[Before-and-after page screenshots]
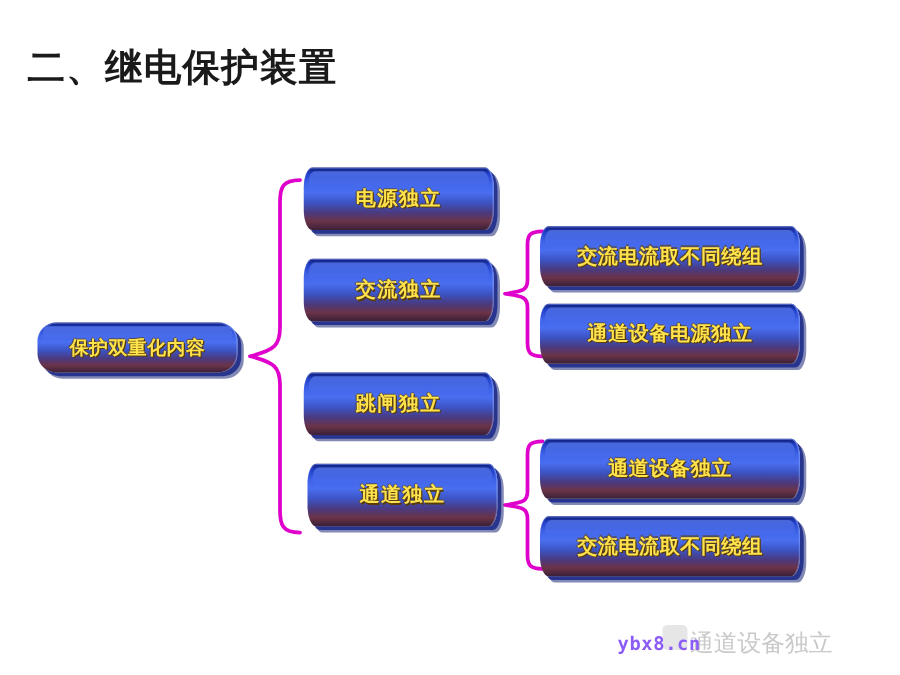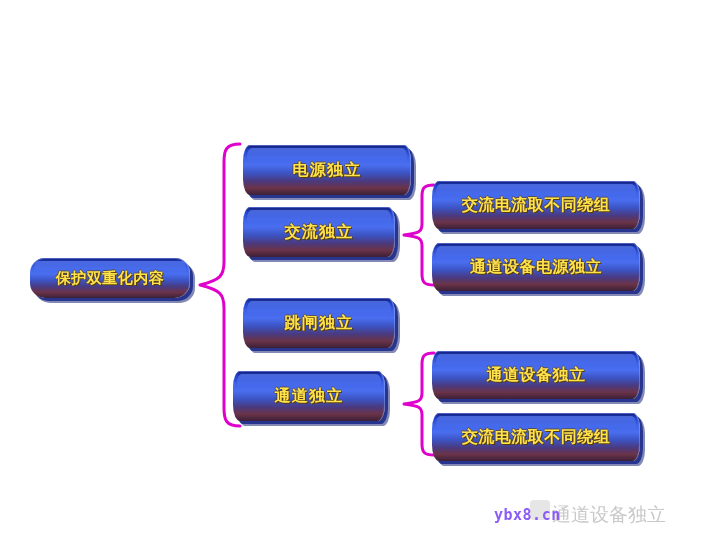"二、继电保护装置" div { html: none -> <div>二、继电保护装置</div> }
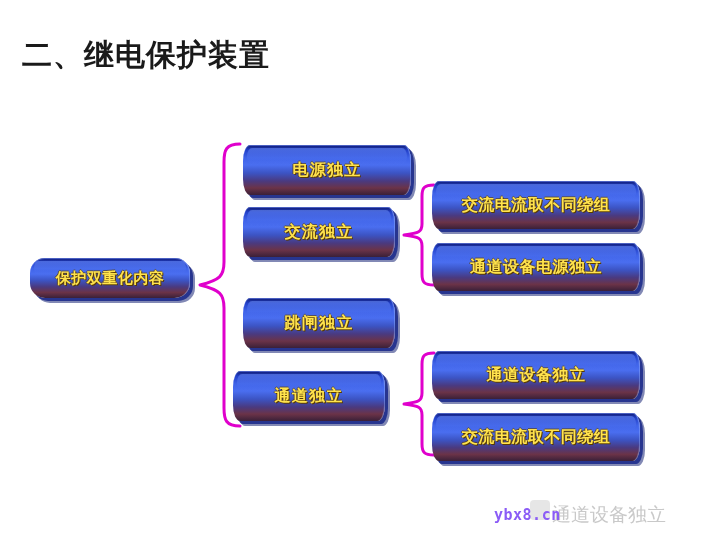"电源独立" div.node { top: 145px -> 134px; width: 168px -> 152px }
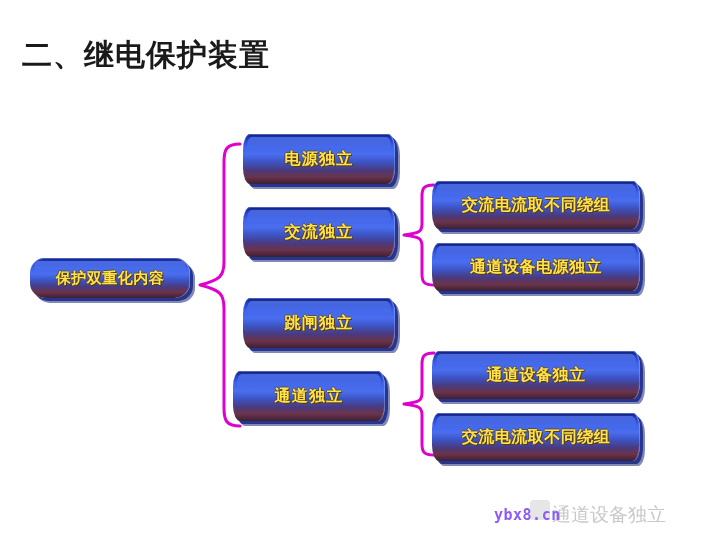"通道独立" div.node { left: 233px -> 246px }
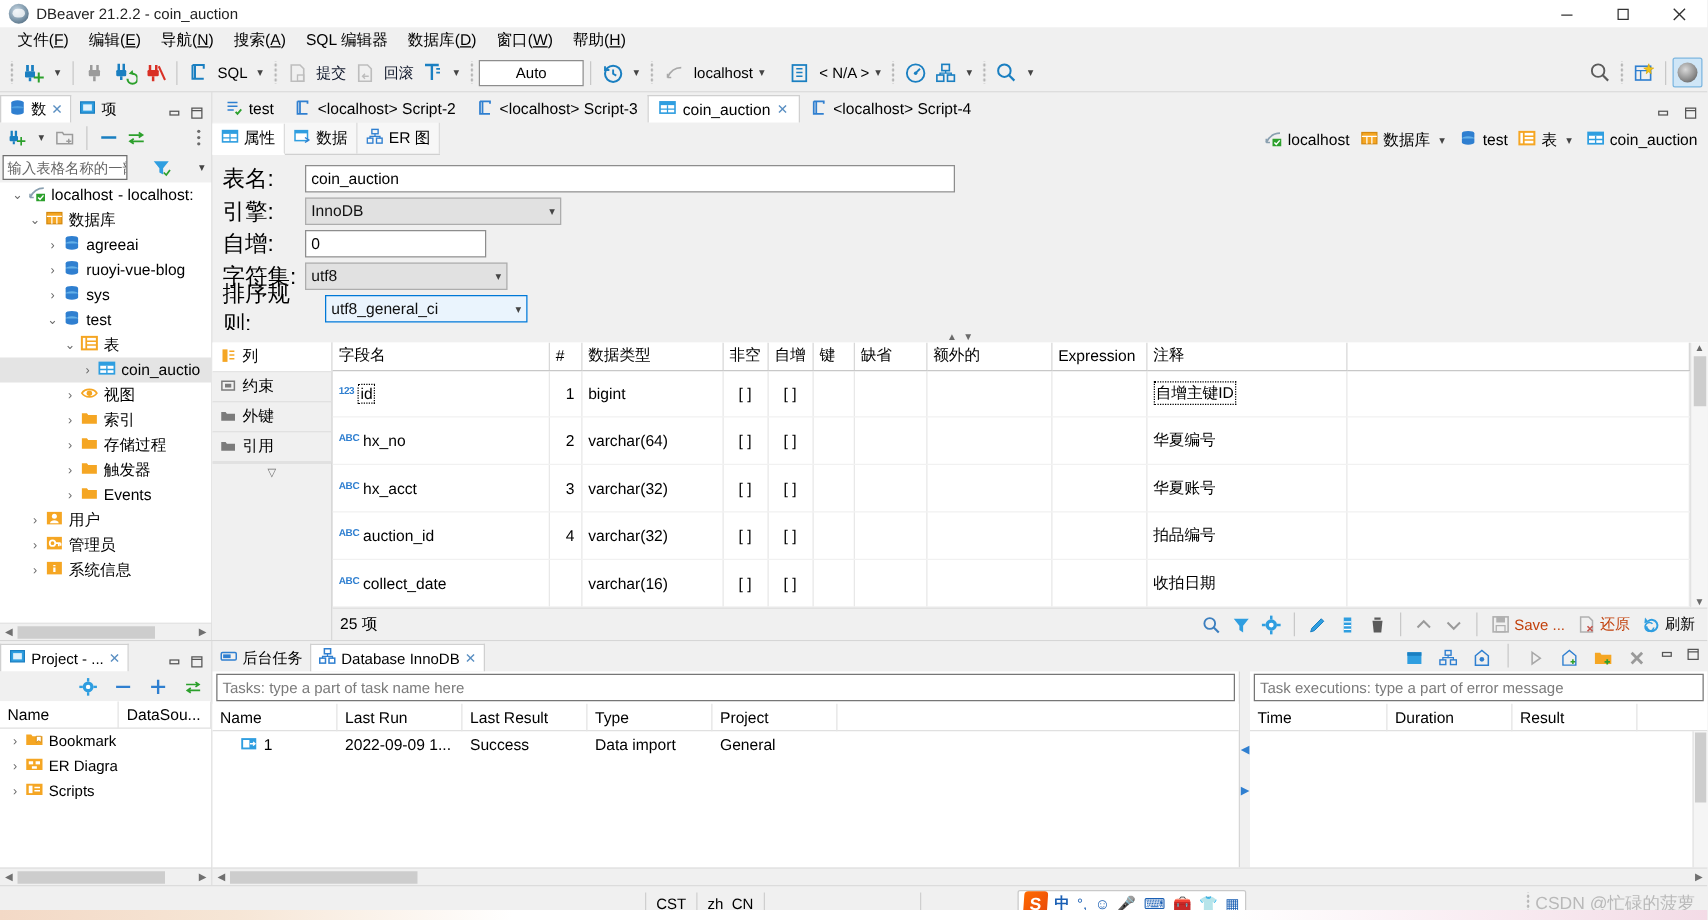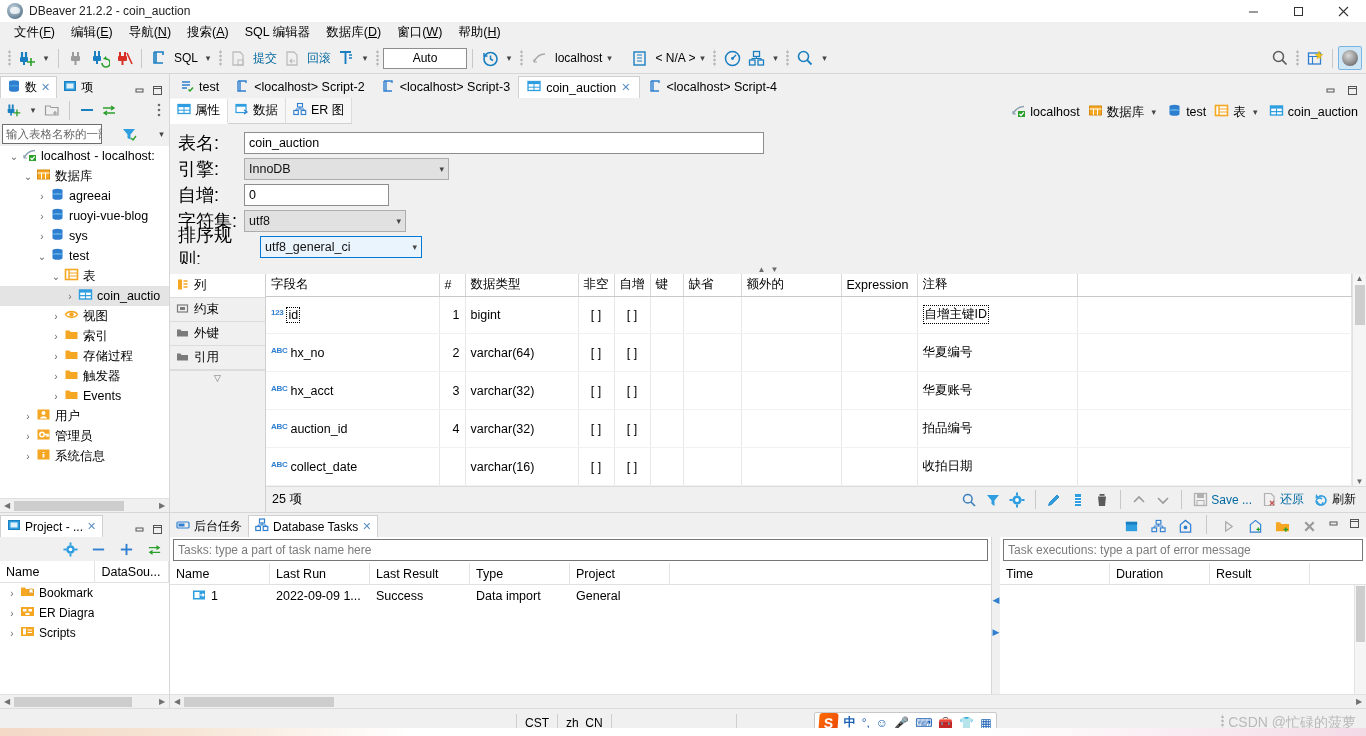"提交" .tb-label.dim { color: #0369a1 -> #0f172a }
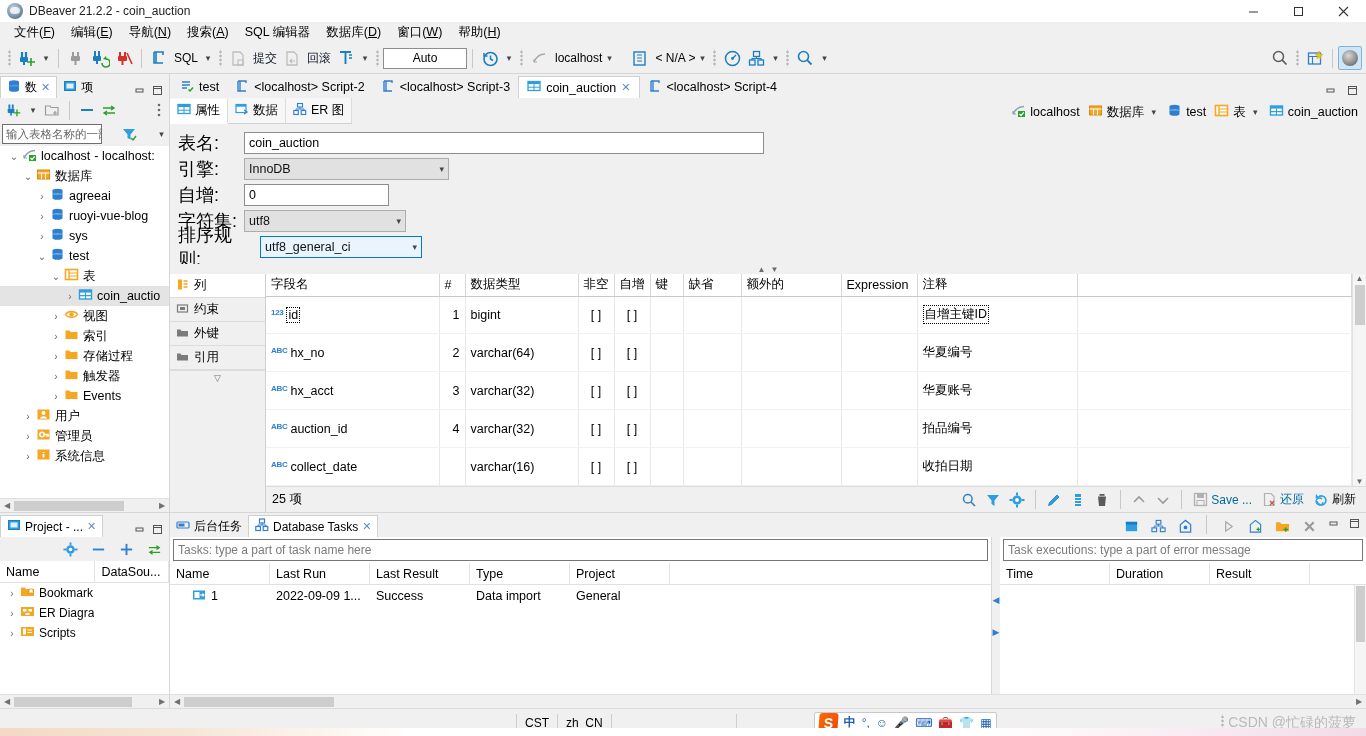"Save ..." .gtool-text.dim { color: #0369a1 -> #c2410c }
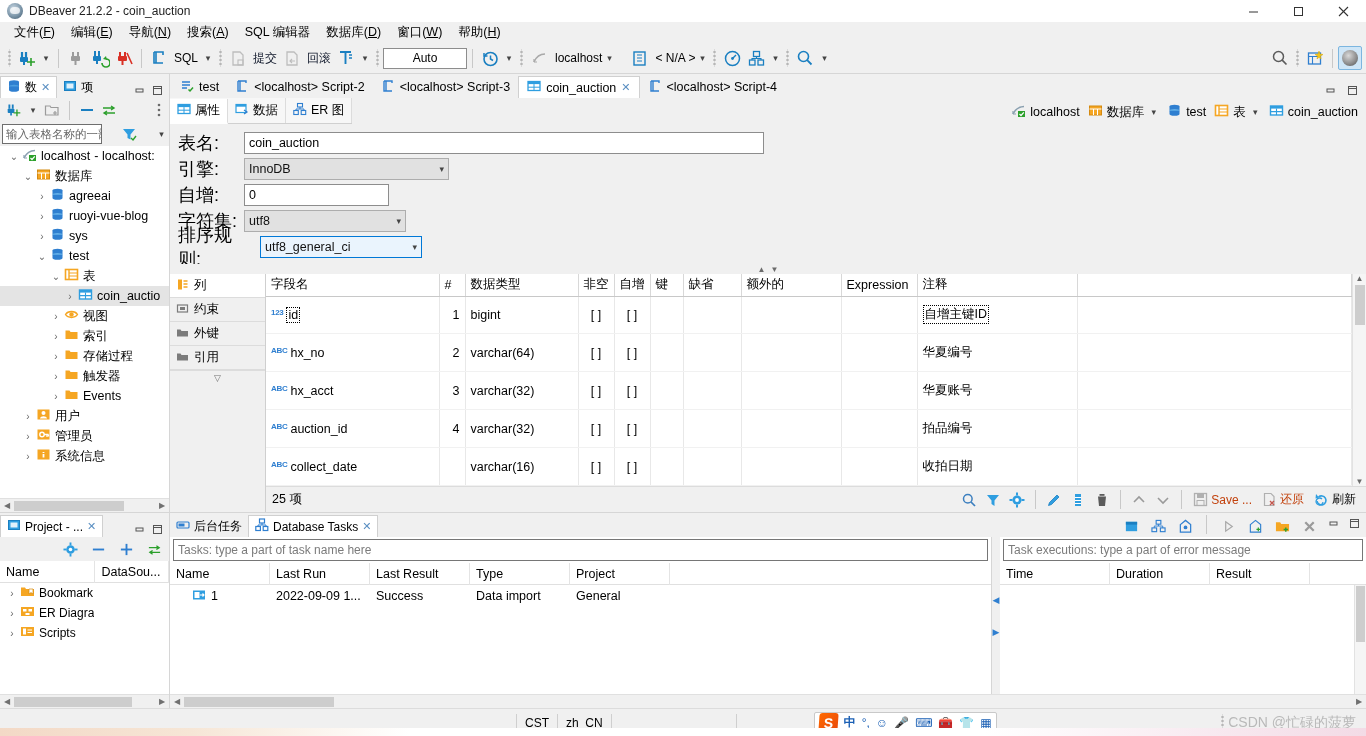"Database Tasks" span { text: Tasks -> InnoDB }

Assignment —
The result is an exact copy of the lines from the one holding "#0369a1 -> #c2410c" through the final line of the data above, both ends included, minus the pictures.

Solution —
"Save ..." .gtool-text.dim { color: #0369a1 -> #c2410c }
"Database Tasks" span { text: Tasks -> InnoDB }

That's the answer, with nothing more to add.